Anakin: How to Run Llama 3.3 - 70B Locally (Mac, Windows, Linux)

Meta's latest Llama 3.3 70B model has achieved remarkable performance metrics, nearly matching its larger 405B counterpart while requiring significantly less computational resources2. Before diving into the installation methods, let's examine its capabilities and performance benchmarks.

💡

Before we get started, Let's image you can use all of your favourite AI Models, but in One Place:

GPT-o1 & GPT-4o (without paying the $200/month fee)
Claude 3.5 Sonnet (Best for Content Writing and Coding)
Google Gemini
Uncensored AI Chats

Anakin.ai - One-Stop AI App Platform

Generate Content, Images, Videos, and Voice; Craft Automated Workflows, Custom AI Apps, and Intelligent Agents. Your exclusive AI app customization workstation.

Anakin.ai

Besides LLMs, You can also access all the best AI Image & Video generation models in one place!

FLUX
Recraft
Stable Diffusion 3.5
Luma AI
Minimax
Runway Gen

💡

Don't want to pay for 10+ subscriptions for different AI services?

Searching for an AI Platform that gives you access to any AI Model with an All-in-One price tag?
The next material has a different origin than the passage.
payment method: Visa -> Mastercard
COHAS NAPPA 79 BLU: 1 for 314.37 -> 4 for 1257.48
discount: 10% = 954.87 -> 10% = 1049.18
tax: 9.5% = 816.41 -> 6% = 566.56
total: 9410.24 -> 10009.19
Then, You cannot miss out Anakin AI!

Start for free

Meta's latest Llama 3.3 70B model represents a significant advancement in open-source language models, offering performance comparable to much larger models while being more efficient to run. This guide provides detailed instructions for running Llama 3.3 locally using various methods.

Llama 3.3 Performance Benchmarks and Analysis

The Llama 3.3 70B model demonstrates remarkable performance across various benchmarks, showcasing its versatility and efficiency. Let's dive deep into its capabilities and comparative performance.
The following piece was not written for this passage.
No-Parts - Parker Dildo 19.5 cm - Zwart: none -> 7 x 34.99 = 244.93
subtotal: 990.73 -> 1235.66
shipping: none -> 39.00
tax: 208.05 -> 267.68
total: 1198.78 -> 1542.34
Core Benchmark Performance

Benchmark Category	Llama 3.3 70B	GPT-4	Claude 3	Gemini Pro
MMLU (General)	86.4	89.2	88.1	87.2
GSM8K (Math)	82.3	97.0	94.5	91.8
HumanEval (Code)	73.2	88.5	85.7	84.3
BBH (Reasoning)	75.6	86.3	84.2	83.1
TruthfulQA	62.8	81.4	79.6	77.2
ARC-Challenge	85.7	95.2	93.8	92.1
HellaSwag	87.3	95.7	94.2	93.5
WinoGrande	83.2	92.8	91.5	90.7

Llama 3.3 demonstrates remarkable versatility across scientific disciplines, with particularly strong performance in biological sciences where it achieves 82.1% accuracy. In physical sciences, the model maintains consistent performance with 78.4% accuracy in physics and 76.2% in chemistry. Medical knowledge evaluation shows a robust 79.8% accuracy, making it suitable for healthcare-adjacent applications while maintaining appropriate boundaries for non-medical use.
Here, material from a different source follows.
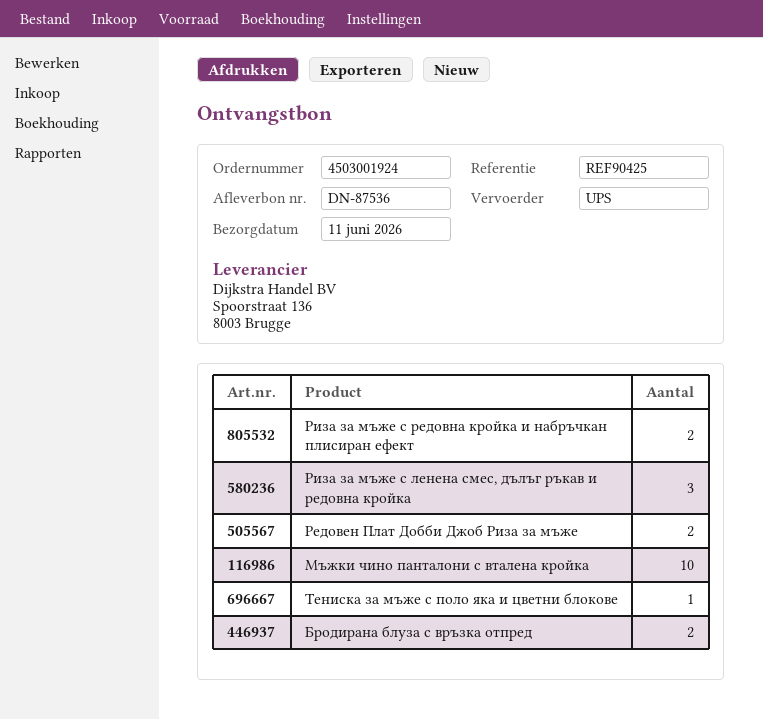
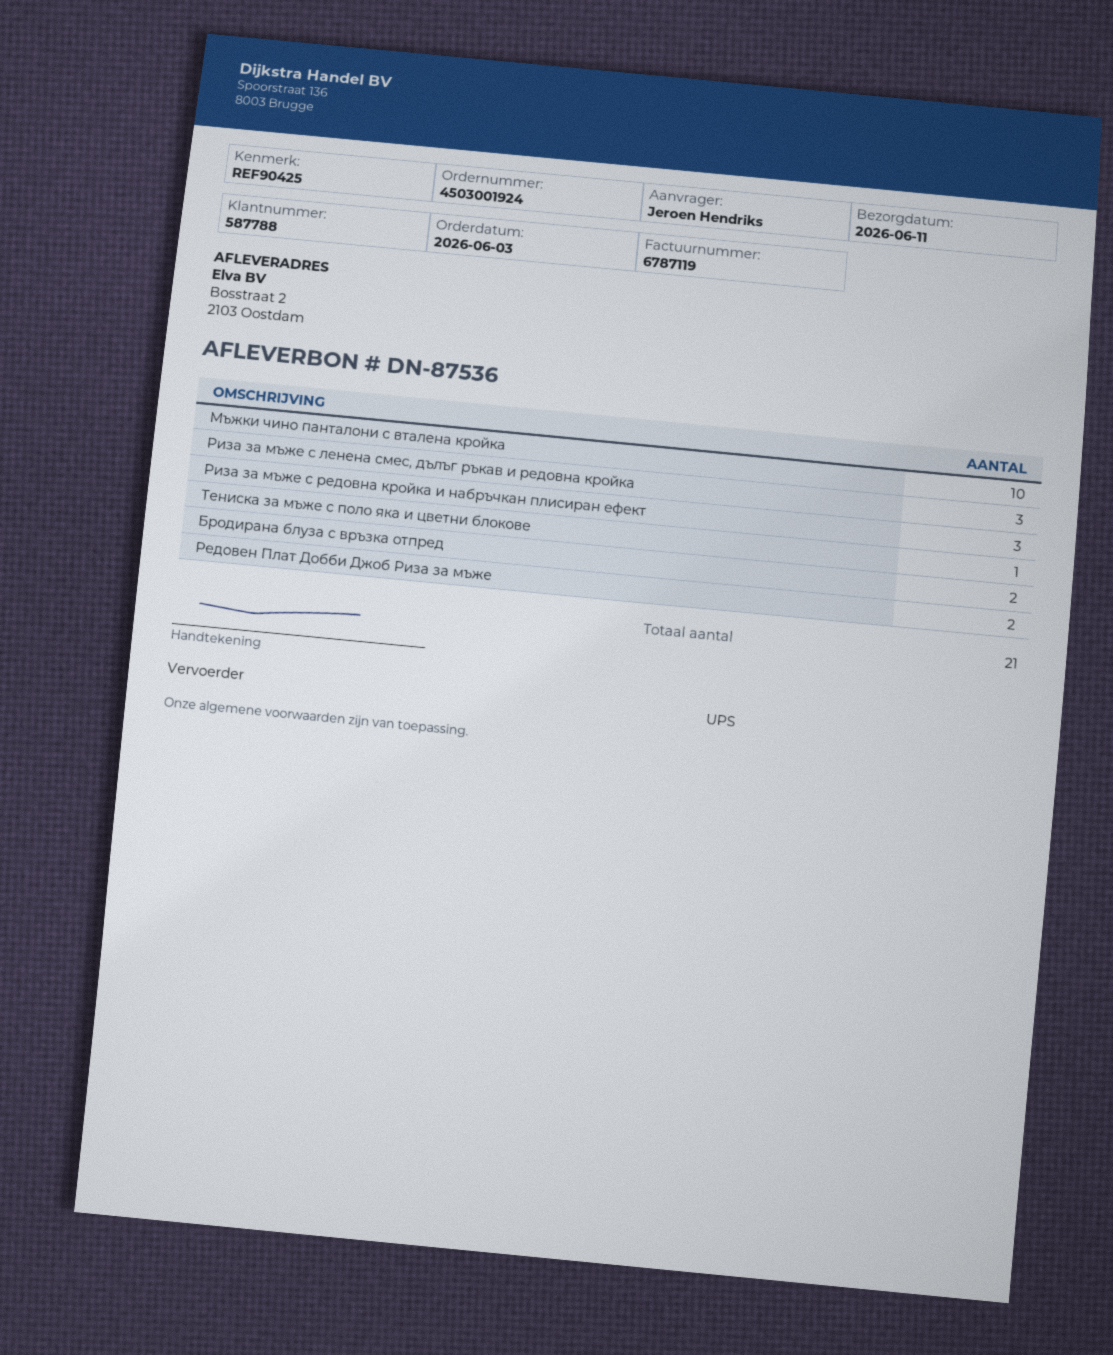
Риза за мъже с редовна кройка и набръчкан плисиран ефект: 2 -> 3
The model exhibits exceptional mathematical capabilities, with its strongest performance in fundamental arithmetic operations at 94.3% accuracy.
This proficiency gradually decreases as complexity increases, showing 88.7% accuracy in algebra, 82.4% in geometry, and 76.9% in calculus.
In programming languages, Python leads with 84.2% success rate, followed by JavaScript at 79.8%, while more complex languages like Java and C++ show slightly lower but still impressive rates at 77.3% and 75.6% respectively.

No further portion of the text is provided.